***** SOURCE MATERIAL
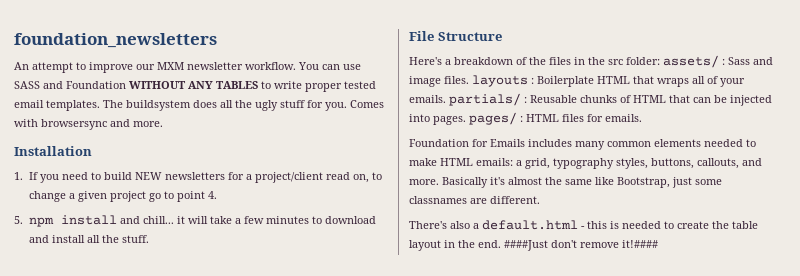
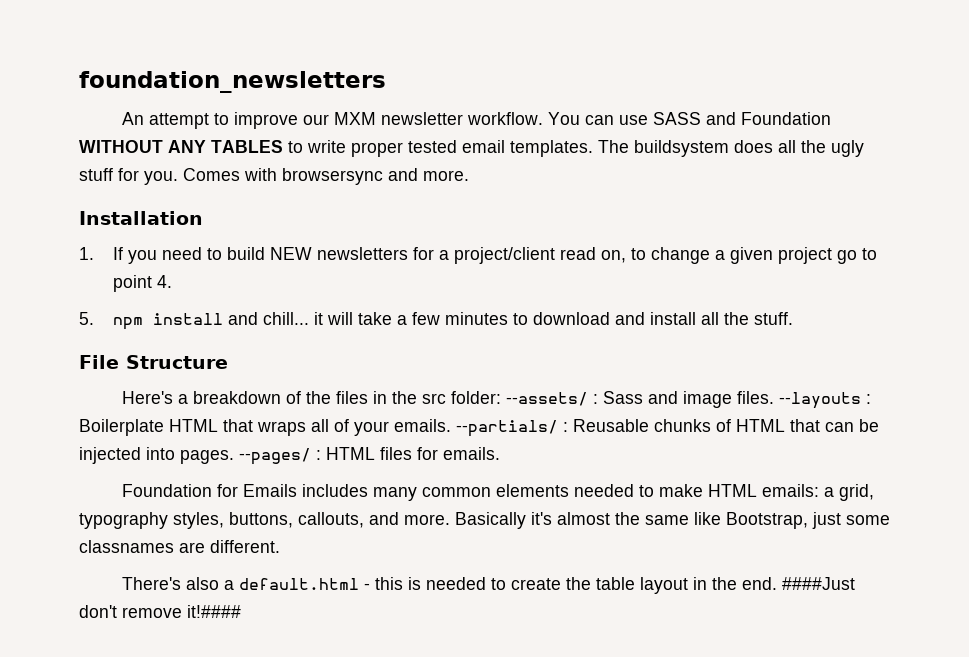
[663,55,719,68] assets/ -> [505,392,588,406] --assets/
[472,75,528,87] layouts -> [778,392,861,409] --layouts
[449,93,521,106] partials/ -> [456,420,558,437] --partials/
[469,112,517,125] pages/ -> [239,448,311,465] --pages/

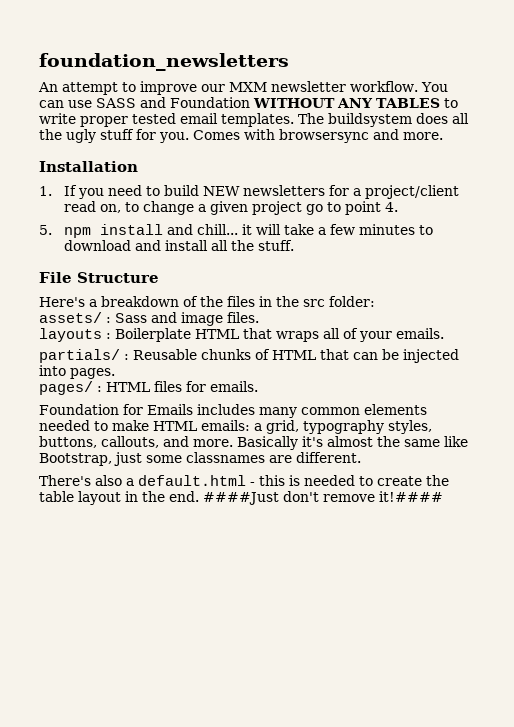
[505,392,588,406] --assets/ -> [39,312,102,323] // assets/
[778,392,861,409] --layouts -> [39,328,102,342] // layouts
[456,420,558,437] --partials/ -> [39,349,120,363] // partials/
[239,448,311,465] --pages/ -> [39,381,93,395] // pages/

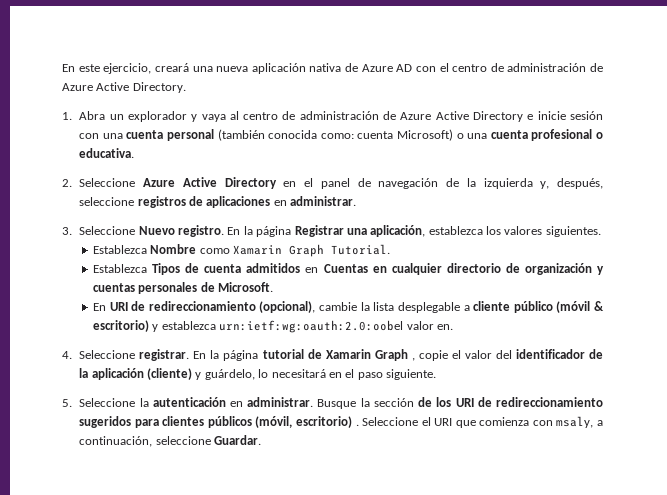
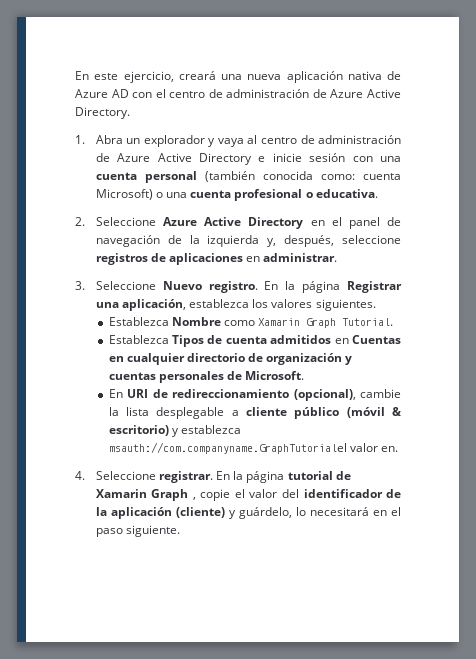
[219,320,404,333] urn:ietf:wg:oauth:2.0:oobel -> [108,442,347,454] msauth://com.companyname.GraphTutorialel
[62,397,603,409] [79,416,603,428] [79,435,262,447] // 5. Seleccione la autenticación en administrar. Busque la sección de los URI de redireccionamiento sugeridos para clientes públicos (móvil, escritorio) . Seleccione el URI que comienza con msaly, a continuación, seleccione Guardar. -> (181, 531) none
**********
Within the listing above, find every line containing the string "pages" and return it.

__SOLUTION FOR THIS EXERCISE__
[469,112,517,125] pages/ -> [239,448,311,465] --pages/
[239,448,311,465] --pages/ -> [39,381,93,395] // pages/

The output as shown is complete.